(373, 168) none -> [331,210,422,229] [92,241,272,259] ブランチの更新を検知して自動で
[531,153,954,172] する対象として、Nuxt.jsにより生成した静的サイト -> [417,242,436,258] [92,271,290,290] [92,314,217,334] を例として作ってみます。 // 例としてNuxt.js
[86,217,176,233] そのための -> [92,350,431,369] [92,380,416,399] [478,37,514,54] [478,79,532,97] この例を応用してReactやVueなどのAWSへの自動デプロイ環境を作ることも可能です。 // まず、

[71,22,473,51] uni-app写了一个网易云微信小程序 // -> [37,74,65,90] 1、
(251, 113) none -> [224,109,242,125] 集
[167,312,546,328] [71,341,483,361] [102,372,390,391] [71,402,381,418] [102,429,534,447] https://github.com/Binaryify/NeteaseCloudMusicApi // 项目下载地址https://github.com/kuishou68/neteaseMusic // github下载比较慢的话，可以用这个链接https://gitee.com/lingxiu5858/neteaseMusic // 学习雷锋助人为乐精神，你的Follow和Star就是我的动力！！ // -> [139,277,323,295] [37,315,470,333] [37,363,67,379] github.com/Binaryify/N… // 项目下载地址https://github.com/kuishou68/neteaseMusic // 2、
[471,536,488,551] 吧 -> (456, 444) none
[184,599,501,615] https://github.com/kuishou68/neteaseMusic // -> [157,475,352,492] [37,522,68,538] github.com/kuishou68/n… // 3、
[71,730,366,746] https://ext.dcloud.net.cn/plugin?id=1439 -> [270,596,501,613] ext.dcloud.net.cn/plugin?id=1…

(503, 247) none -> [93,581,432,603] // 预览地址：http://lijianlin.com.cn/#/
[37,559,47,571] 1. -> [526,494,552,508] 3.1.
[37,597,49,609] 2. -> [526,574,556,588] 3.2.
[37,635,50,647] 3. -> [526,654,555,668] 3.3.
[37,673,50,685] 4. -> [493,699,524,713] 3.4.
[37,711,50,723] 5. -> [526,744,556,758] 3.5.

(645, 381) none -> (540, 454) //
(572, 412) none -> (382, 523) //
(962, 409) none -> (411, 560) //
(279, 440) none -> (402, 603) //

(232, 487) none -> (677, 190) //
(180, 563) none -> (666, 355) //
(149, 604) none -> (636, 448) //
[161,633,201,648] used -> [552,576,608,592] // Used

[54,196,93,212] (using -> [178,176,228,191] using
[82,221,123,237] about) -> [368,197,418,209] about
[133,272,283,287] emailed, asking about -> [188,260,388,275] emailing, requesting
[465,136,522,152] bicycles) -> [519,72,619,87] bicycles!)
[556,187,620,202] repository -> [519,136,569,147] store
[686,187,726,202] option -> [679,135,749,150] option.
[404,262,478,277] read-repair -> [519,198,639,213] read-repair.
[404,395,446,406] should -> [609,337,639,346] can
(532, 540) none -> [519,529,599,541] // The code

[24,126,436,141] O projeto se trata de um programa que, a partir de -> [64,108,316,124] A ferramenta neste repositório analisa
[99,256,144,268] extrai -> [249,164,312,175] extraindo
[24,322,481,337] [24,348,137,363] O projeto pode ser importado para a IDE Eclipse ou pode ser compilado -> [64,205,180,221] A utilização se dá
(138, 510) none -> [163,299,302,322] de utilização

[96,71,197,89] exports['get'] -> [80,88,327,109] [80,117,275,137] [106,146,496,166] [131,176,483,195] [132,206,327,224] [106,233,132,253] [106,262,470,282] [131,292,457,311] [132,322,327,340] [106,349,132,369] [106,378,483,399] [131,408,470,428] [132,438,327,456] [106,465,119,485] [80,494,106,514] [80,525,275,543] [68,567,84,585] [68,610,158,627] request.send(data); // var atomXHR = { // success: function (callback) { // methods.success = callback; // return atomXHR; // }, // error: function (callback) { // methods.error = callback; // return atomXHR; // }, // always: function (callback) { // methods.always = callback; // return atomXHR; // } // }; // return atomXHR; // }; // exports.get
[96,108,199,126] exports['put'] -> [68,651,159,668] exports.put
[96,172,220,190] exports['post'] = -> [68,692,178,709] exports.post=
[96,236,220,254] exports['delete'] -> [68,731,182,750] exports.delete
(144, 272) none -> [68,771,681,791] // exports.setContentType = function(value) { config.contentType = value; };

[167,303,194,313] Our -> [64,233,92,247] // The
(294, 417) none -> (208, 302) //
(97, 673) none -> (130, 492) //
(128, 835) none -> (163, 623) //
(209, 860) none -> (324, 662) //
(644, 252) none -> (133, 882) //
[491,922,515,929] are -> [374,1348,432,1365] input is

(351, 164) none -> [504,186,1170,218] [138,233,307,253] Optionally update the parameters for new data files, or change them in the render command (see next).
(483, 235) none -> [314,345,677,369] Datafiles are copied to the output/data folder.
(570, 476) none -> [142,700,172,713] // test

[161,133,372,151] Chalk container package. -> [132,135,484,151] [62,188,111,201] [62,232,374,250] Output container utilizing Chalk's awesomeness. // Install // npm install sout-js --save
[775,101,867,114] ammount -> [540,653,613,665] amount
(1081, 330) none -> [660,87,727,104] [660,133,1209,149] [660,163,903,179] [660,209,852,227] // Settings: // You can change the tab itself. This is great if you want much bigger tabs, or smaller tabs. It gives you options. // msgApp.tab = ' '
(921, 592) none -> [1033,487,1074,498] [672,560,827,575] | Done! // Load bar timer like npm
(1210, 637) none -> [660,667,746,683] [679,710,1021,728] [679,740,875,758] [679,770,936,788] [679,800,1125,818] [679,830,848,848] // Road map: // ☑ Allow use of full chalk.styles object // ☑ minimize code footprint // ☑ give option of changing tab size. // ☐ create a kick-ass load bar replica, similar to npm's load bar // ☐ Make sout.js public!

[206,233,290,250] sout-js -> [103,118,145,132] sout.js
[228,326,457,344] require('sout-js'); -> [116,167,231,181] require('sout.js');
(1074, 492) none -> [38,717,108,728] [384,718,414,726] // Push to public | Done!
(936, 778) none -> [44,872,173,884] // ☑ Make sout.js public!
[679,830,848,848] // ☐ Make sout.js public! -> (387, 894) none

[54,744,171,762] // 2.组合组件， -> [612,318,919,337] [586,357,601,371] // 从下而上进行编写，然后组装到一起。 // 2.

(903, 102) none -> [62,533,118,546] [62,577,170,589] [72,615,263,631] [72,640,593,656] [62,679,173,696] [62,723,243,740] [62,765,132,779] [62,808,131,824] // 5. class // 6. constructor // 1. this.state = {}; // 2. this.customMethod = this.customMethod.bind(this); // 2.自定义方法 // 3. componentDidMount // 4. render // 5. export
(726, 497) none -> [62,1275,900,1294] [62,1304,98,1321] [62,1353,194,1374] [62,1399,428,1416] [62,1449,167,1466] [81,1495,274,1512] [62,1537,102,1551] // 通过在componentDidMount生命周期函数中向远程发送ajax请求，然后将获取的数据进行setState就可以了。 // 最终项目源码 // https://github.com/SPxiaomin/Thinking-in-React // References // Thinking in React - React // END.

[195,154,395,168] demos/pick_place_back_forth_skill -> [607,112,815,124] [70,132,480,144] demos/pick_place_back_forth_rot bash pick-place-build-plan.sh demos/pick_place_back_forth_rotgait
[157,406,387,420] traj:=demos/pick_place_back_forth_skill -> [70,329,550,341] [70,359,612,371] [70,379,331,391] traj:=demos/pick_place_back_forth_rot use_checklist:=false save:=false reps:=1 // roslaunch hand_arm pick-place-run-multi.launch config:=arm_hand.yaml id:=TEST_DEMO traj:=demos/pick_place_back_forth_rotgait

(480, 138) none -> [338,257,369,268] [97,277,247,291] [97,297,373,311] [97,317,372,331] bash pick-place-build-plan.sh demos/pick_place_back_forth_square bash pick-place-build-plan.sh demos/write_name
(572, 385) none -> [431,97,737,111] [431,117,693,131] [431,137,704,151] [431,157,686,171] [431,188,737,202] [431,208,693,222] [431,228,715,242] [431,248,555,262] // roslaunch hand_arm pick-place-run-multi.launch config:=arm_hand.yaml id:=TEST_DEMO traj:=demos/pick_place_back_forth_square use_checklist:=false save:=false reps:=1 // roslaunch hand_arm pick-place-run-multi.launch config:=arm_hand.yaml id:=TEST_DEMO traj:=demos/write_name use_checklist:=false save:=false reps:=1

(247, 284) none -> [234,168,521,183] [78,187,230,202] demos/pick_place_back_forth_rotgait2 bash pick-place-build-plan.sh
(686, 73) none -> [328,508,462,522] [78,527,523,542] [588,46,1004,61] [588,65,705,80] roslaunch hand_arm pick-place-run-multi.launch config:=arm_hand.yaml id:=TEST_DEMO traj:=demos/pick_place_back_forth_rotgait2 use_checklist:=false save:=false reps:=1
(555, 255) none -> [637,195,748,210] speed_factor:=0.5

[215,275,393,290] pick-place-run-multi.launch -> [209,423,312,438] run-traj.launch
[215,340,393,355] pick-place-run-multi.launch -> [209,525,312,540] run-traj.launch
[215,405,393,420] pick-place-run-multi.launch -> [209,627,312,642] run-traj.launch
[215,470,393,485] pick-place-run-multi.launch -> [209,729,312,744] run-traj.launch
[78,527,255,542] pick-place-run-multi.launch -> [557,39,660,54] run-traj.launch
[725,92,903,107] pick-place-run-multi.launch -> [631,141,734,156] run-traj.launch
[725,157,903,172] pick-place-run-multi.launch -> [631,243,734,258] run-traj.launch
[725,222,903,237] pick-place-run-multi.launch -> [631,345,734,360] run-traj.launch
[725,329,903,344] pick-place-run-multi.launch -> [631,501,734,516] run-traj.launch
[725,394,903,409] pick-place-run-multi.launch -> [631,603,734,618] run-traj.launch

__EXERCISE AIM__
Only the lines from the one containing "(1074, 492) none" through the one containing "[679,830,848,848] // ☐" are to be retyped, both boundary lines included, with no other material.

__OUTPUT OF THE EXERCISE__
(1074, 492) none -> [38,717,108,728] [384,718,414,726] // Push to public | Done!
(936, 778) none -> [44,872,173,884] // ☑ Make sout.js public!
[679,830,848,848] // ☐ Make sout.js public! -> (387, 894) none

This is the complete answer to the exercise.